The recognition that trees produce an annual growth ring goes back at least to Theophrastus (370 -285 B.C.), a student of Aristotle (384 B.C. – 322 B.C.), who figured out the fresh growth formed on the outer circumference of a tree. Leonardo da Vinci (1452 – 1519 A.D.) deduced the relationship between ring width and moisture availability, which he used to reconstruct past weather from earlier ring widths. In the 1700s, people were using the annual character of the rings to count back from known felling dates to look at specific growth years. In the 1800s, Charles Babbage (1791 – 1871 A.D.) presciently predicted (in 1837) that cross-dating trees--that is, overlapping the patterns of wide and narrow rings from tree to tree, would eventually allow the construction of long chronologies using the ancient trees in bogs and lakes. (5-7)

American Astronomer-Dendrochronologist Andrew Ellicott Douglass

In the 1900s, the American astronomer Andrew Douglass (1867-1962), who ran northern Arizona’s Lowell Observatory at Flagstaff, became interested in how earth’s weather responded to variations in sunspots, the powerful magnetic fields on the surface of the sun. He hit on the brilliant idea that tree growth observed in tree rings might correlate with sunspot activity over time—that is, when sunspot activity was high, tree growth would be high. He also noticed that year-to-year variation (short-term growth) in tree ring growth depended on the changing amounts of rainfall from year to year. Longer-term growth trends, he postulated, were due to changes in solar activity over time. He determined that the Arizona tree-ring record supported an 11-year solar cycle back to about AD 1700, but a ten-year cycle in the 1700s. (8-9)

Hooked on tree-ring counting as a means to better understanding the sun, he decided to extend the tree-ring record backwards in time as far as he could by overlapping the wide and narrow growth-ring patterns from living Arizona pines to the patterns from ancient archaeological timbers in various ruins in the Southwest. “If the trees were growing over some common period he could match their ring patterns over their common years,” explains Irish dendrochronologist Dr. Mike Baillie. (10) Douglass acquired timbers from ancient Pueblo ruins and elsewhere, extending his chronology back to 1284 A.D., but became frustrated with a “floating series” of trees, which he could not link to any part of his existing chronology.
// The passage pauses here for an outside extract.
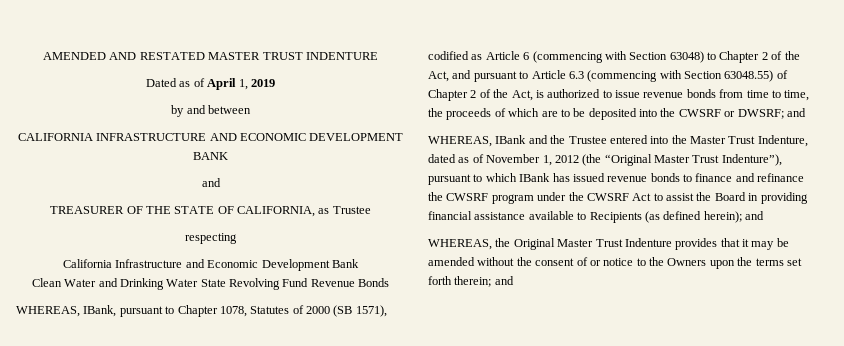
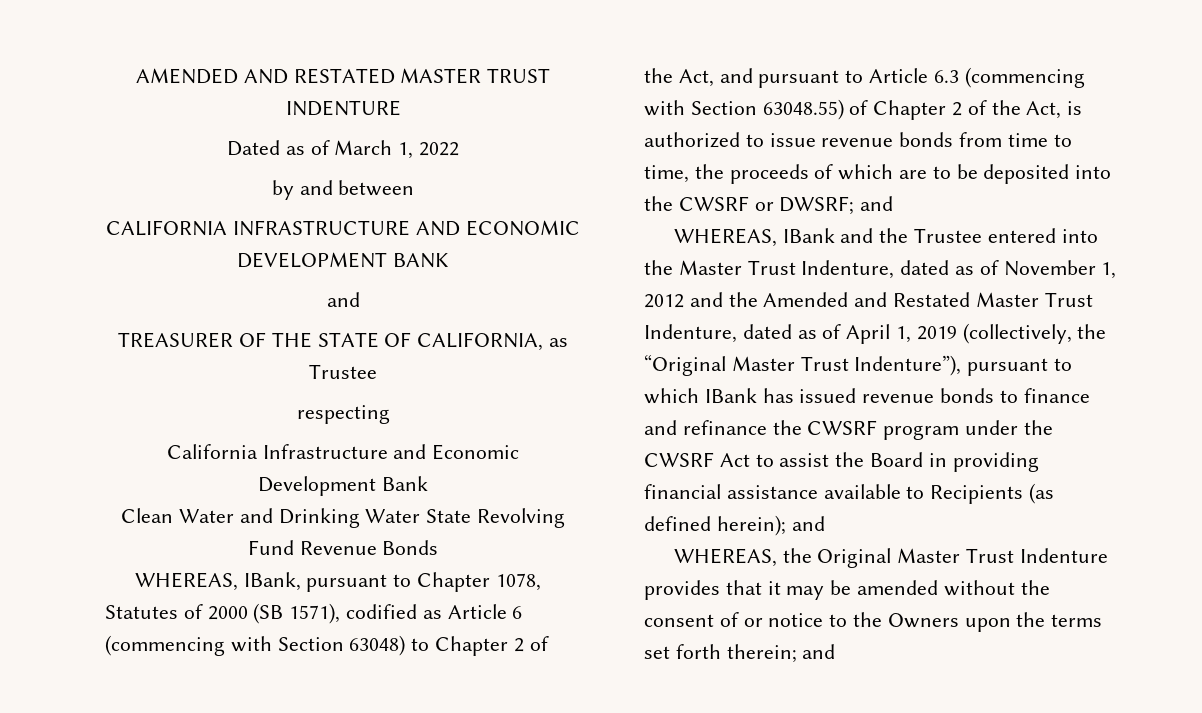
- Dated as of April 1, 2019
+ Dated as of March 1, 2022
- WHEREAS, IBank and the Trustee entered into the Master Trust Indenture, dated as of November 1, 2012 (the “Original Master Trust Indenture”), pursuant to which IBank has issued revenue bonds to finance and refinance the CWSRF program under the CWSRF Act to assist the Board in providing financial assistance available to Recipients (as defined herein); and
+ WHEREAS, IBank and the Trustee entered into the Master Trust Indenture, dated as of November 1, 2012 and the Amended and Restated Master Trust Indenture, dated as of April 1, 2019 (collectively, the “Original Master Trust Indenture”), pursuant to which IBank has issued revenue bonds to finance and refinance the CWSRF program under the CWSRF Act to assist the Board in providing financial assistance available to Recipients (as defined herein); and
Finally, on June 22, 1929, a charred roof timber turned up from the Whipple ruin at Show Low, Arizona, which enabled Douglass to link the modern and floating chronologies, thereby extending his uninterrupted tree-ring chronology back to 701 A.D. Suddenly the American Southwest had the best archaeological chronology in the world!

European Dendrochronology

The main researchers interested in dendrochronology in Europe were Germans Bruno Huber (1930-1999) and Veronica Giertz, who by the 1960s, had produced a 1000-year central German oak chronology, while another investigator Ernst Hollstein, working at Trier to the northwest, built another, which is almost identical. (11) Later, a group of oaks from one field at Croston Moss in Lancashire, England, provided a continuous chronology from 3200 B.C. to 970 B.C, with just a single gap between 1680 and 1580 B.C. Baillie points out the need to pay careful attention to stubborn “gaps” because they may suggest climatic catastrophes that expunged trees from the record.

Two different groups of European workers found all the pieces of timber needed to complete the Belfast and Gottingen tree-ring chronologies, which were in precise synchronization back to 5000 B.C. By the early 1980s, dendrochronologists had constructed chronologies dating back 7000 years. Since then German workers have pushed back the tree-ring chronologies to 9000 years ago! (12)

Ancient bristlecone pine at timberline. Source: ftp://ftp.sonic.net/pub/users/millers3/images/ghost.jpeg; accessed June 3, 2007.

Spectacular view of a Douglas-fir (Pseudotsuga menziesii) cross section obtained from the Zuni Mountains of New Mexico by Chris Baisan and Rex Adams (photo © H.D. Grissino-Mayer). Dr. Henri D. Grissino-Mayer is with the Department of Geography, The University of Tennessee, Knoxville, Tennessee, 37996 U.S.A. This and many other fine tree-ring photos are available at: http://web.utk.edu/~grissino/; accessed June 3, 2007.

Dendrochronologies Useful in Delineating Causes of Historic Famines and Plagues

Tree-ring chronologies have proved exceptionally useful in dating archeological sites and providing invaluable environmental information about the past. This information is independent of the potential bias present in human history. The human written record frequently speaks of terrible “famines” and “plagues”, but seldom are the physical causes delineated. Plagues and famines, however, do not “just happen”. Something causes them to happen—a physical cause or causes.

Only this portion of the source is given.